Aussi, autant d’hommes, autant de cris divers.
Il y a le cri de la nature ; et je l’entends lorsque Sara dit du sacrifice de son fils : Dieu ne l’eût jamais demandé à sa mère. Lorsque Fontenelle, témoin des progrès de l’incrédulité, dit : Je voudrais bien y être dans soixante ans, pour voir ce que cela deviendra ; il ne voulait qu’y être. On ne veut pas mourir ; et l’on finit toujours un jour trop tôt. Un jour de plus, et l’on eût découvert la quadrature du cercle.
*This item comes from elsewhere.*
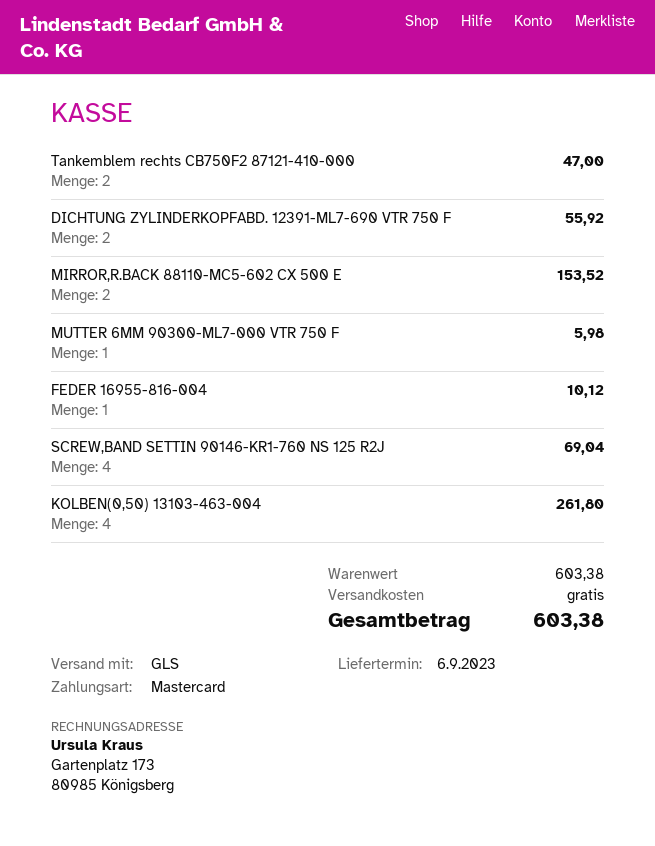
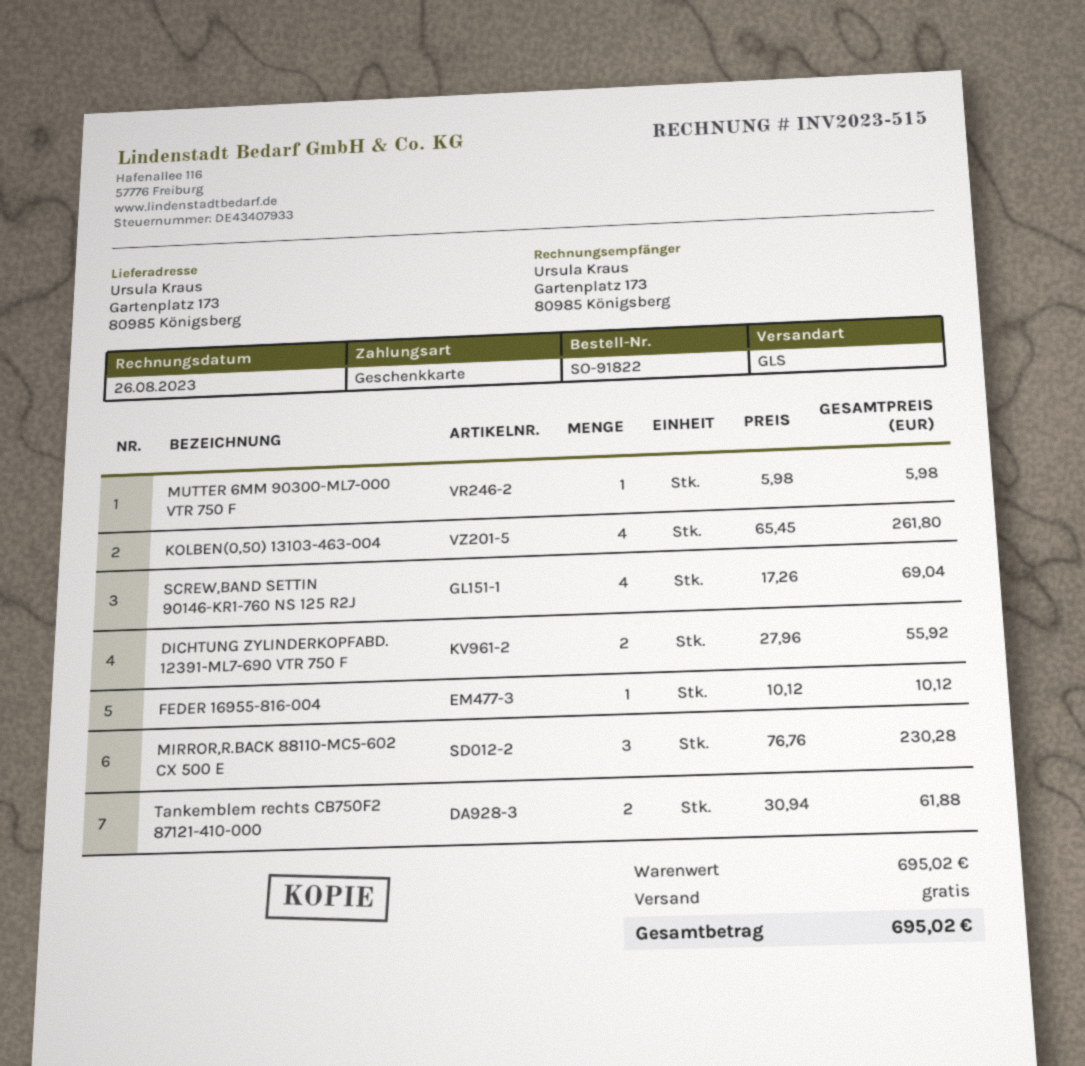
payment method: Mastercard -> gift card
Tankemblem rechts CB750F2 87121-410-000: 2 for 47.00 -> 2 for 61.88
MIRROR,R.BACK 88110-MC5-602 CX 500 E: 2 for 153.52 -> 3 for 230.28
subtotal: 603.38 -> 695.02
total: 603.38 -> 695.02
Comment se fait-il que, dans les arts d’imitation, ce cri de nature qui nous est propre soit si difficile à trouver ? Comment se fait-il que le poëte qui l’a saisi, nous étonne et nous transporte ? Serait-ce qu’alors il nous révèle le secret de notre cœur ?
Il y a le cri de la passion ; et je l’entends encore dans le poëte, lorsque Hermione dit à Oreste :
Ils ne se verront plus,
Ils s’aimeront toujours !
à côté de moi, lorsqu’au sortir d’un sermon éloquent sur l’aumône, l’avare dit : Cela donnerait envie de demander ; lorsqu’une maîtresse surprise en flagrant délit dit à son amant : Ah ! vous ne m’aimez plus, puisque vous en croyez plutôt ce que vous avez vu que ce que je vous dis ; lorsque l’usurier agonisant dit au prêtre qui l’exhorte : Ce crucifix, en conscience, je ne saurais prêter là-dessus plus de cent écus ; encore faut-il m’en passer un billet de vente.
Il y eut un temps où j’aimais le spectacle, et surtout l’opéra. J’étais un jour à l’Opéra entre l’abbé de Canaye[1] que vous connaissez, et un certain Montbron[2], auteur de quelques brochures où l’on trouve beaucoup de fiel et peu, très-peu de talent. Je venais d’entendre un morceau pathétique, dont les paroles et la musique m’avaient transporté. Alors nous ne connaissions pas
- ↑ Voir t. V, p. 487.
- ↑ Fougeret de Montbron, auteur du Canapé couleur de feu, de la Henriade travestie, du Cosmopolite, de Margot la ravaudeuse, etc.